Dame Janet Suzman, Chair of the British Committee for the Reunification of the Parthenon Marbles, told Ta Nea: “There’s always an anniversary to celebrate. June 16th marked the 44th year since the student uprising in Soweto that was a turning point in the downfall of the apartheid state. A global reaction to the murder of a black man in America is sweeping the world, and those same students, grown much older if they survived at all, want to honour that murder by urging “a move away from a world centred on white supremacy and violence to one centred on justice and equity”.
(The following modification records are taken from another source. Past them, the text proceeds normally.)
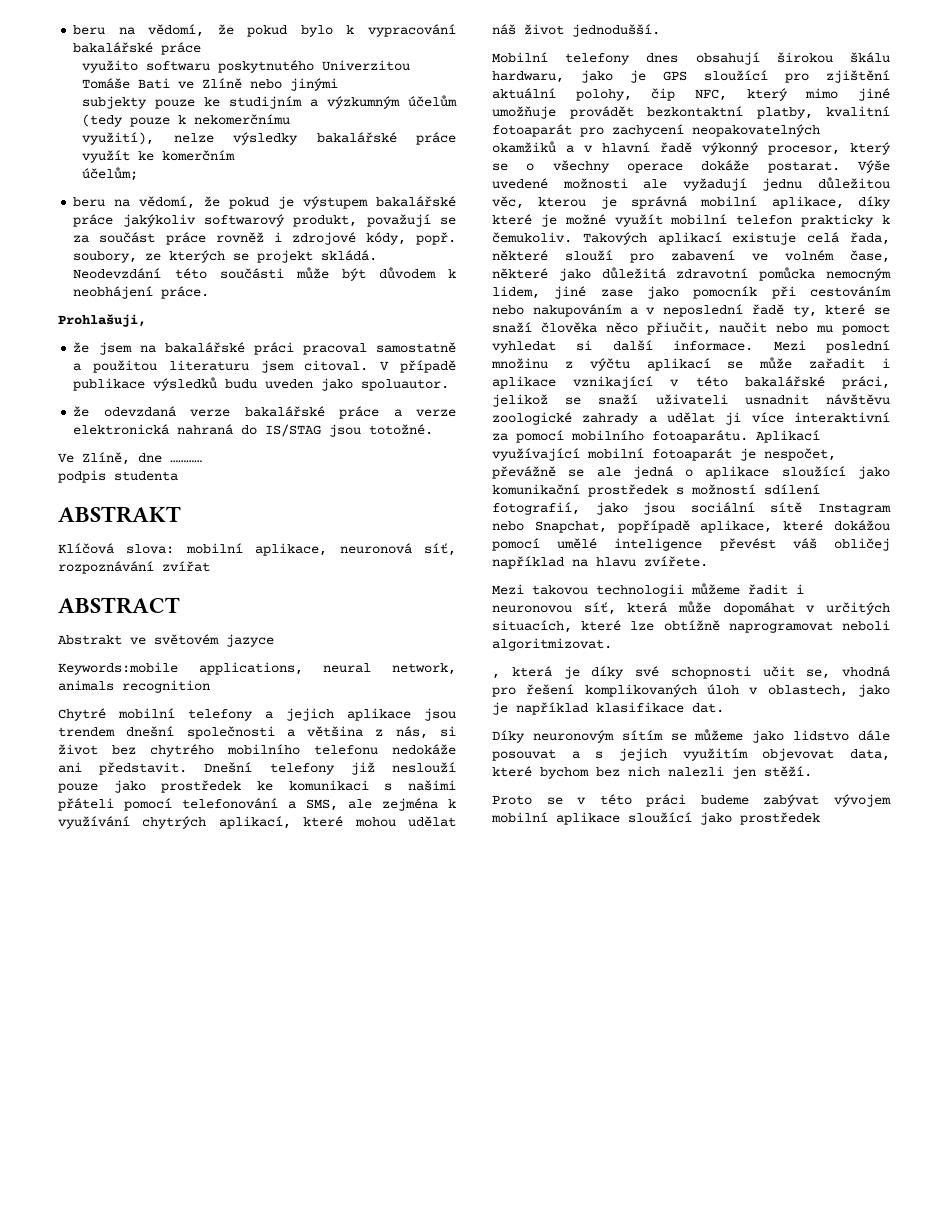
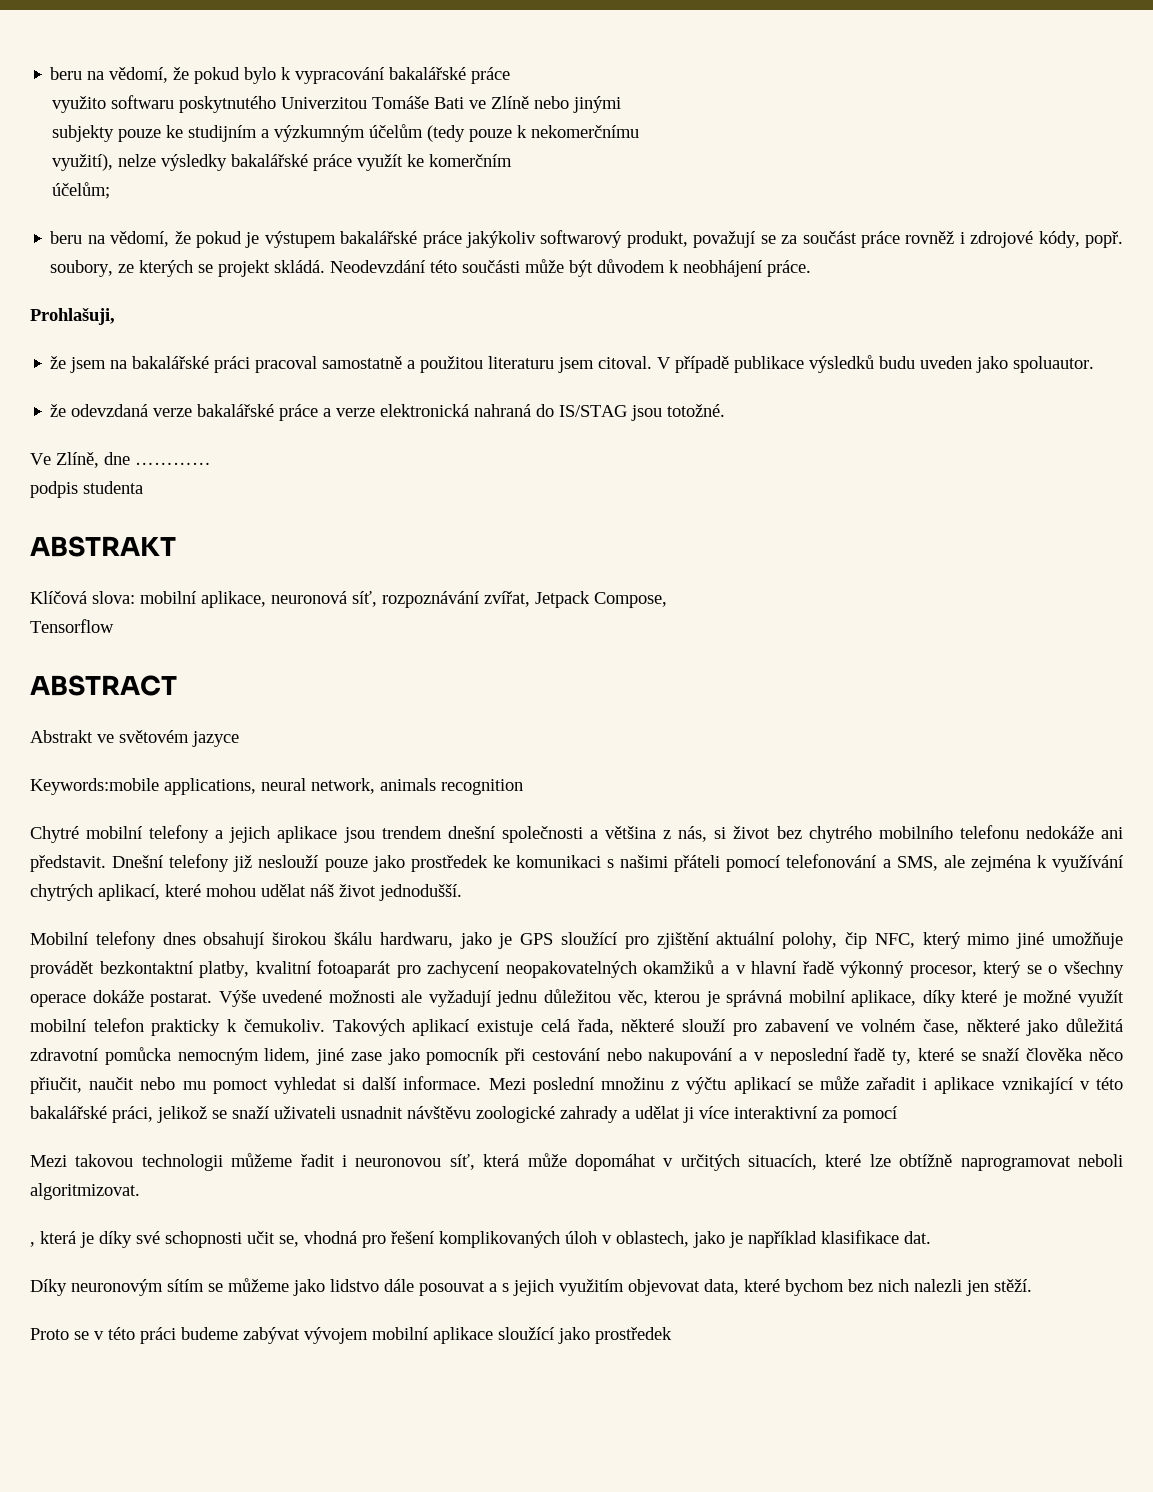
- Klíčová slova: mobilní aplikace, neuronová síť, rozpoznávání zvířat
+ Klíčová slova: mobilní aplikace, neuronová síť, rozpoznávání zvířat, Jetpack Compose,
+ Tensorflow
- Takových aplikací existuje celá řada, některé slouží pro zabavení ve volném čase, některé jako důležitá zdravotní pomůcka nemocným lidem, jiné zase jako pomocník při cestováním nebo nakupováním a v neposlední řadě ty, které se snaží člověka něco přiučit, naučit nebo mu pomoct vyhledat si další informace.
+ Takových aplikací existuje celá řada, některé slouží pro zabavení ve volném čase, některé jako důležitá zdravotní pomůcka nemocným lidem, jiné zase jako pomocník při cestování nebo nakupování a v neposlední řadě ty, které se snaží člověka něco přiučit, naučit nebo mu pomoct vyhledat si další informace.
- Mezi poslední množinu z výčtu aplikací se může zařadit i aplikace vznikající v této bakalářské práci, jelikož se snaží uživateli usnadnit návštěvu zoologické zahrady a udělat ji více interaktivní za pomocí mobilního fotoaparátu. Aplikací využívající mobilní fotoaparát je nespočet, převážně se ale jedná o aplikace sloužící jako komunikační prostředek s možností sdílení fotografií, jako jsou sociální sítě Instagram nebo Snapchat, popřípadě aplikace, které dokážou pomocí umělé inteligence převést váš obličej například na hlavu zvířete.
+ Mezi poslední množinu z výčtu aplikací se může zařadit i aplikace vznikající v této bakalářské práci, jelikož se snaží uživateli usnadnit návštěvu zoologické zahrady a udělat ji více interaktivní za pomocí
“That argument was taken further when last week a statue was torn down from its plinth in the city of Bristol in England and thrown into the waters of the harbour where the slave ships used to anchor. Bristol, aware too well of its past, has decided that the statue should now be placed in the city museum with a full explanation of how the trader became so rich. Visitors can then understand that the defaced bronze figure is not just a benefactor of the city but a man who grew rich on other people’s misery, by exploiting the cruellest of white supremacies – the slave trade.”
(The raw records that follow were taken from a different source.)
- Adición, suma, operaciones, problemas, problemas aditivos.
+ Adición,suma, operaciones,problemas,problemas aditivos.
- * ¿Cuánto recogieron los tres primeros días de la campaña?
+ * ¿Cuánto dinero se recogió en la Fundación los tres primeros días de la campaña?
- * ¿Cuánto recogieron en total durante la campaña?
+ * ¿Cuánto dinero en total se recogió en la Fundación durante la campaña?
“And in Greece, the end of the Ottoman Empire’s occupation will be celebrated next year. Taking over bits of the world and ruling them according to your own values is an occupation that the British know only too well; at its height that Empire ruled a third of the world. So when Lord Elgin, British ambassador to the Ottoman court, decided he wanted to send back bits of the Parthenon to adorn his house in Scotland, he didn’t bother to ask the subject Greeks, he greased the palms of functionaries from Istanbul, persuaded his own king to provide a ship and made off with the glory that was Greece. They landed up in Room 18 of the British Museum and for 200 years have been one of its star attractions.”
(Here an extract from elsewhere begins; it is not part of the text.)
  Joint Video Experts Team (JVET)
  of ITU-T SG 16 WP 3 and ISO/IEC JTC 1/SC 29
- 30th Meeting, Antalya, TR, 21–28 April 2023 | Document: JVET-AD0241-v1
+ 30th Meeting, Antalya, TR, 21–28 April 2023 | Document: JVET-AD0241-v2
“So we need to ask The British Museum, hiding from the tsunami of anti-colonialist feeling sweeping the whole world, whether they would have the decency to provide visitors with the full story: how did these incomparable pieces of sculpture torn from the greatest building in the western world get to sit – out of context – in the grey grandeur of Room 18? That in itself would seem to be a move away from white British exceptionalism and a move towards a world the survivors of Soweto are desperate to see. White supremacy stole them away and a white sense of justice should see them restored. But until that time comes, as it surely must: tell the story. Let the people judge the fairness of their captivity in London. There is a museum waiting for them in Athens.”

Editor’s Note

The Archaeology News Network is currently running an opinion poll (see below this article) on whether the British Museum should return the Parthenon sculptures to Greece. To date 74% of our readers agree that the sculptures should be repatriated!

Author: Yannis Andritsopoulos | Source: Ta Nea [June 20, 2020]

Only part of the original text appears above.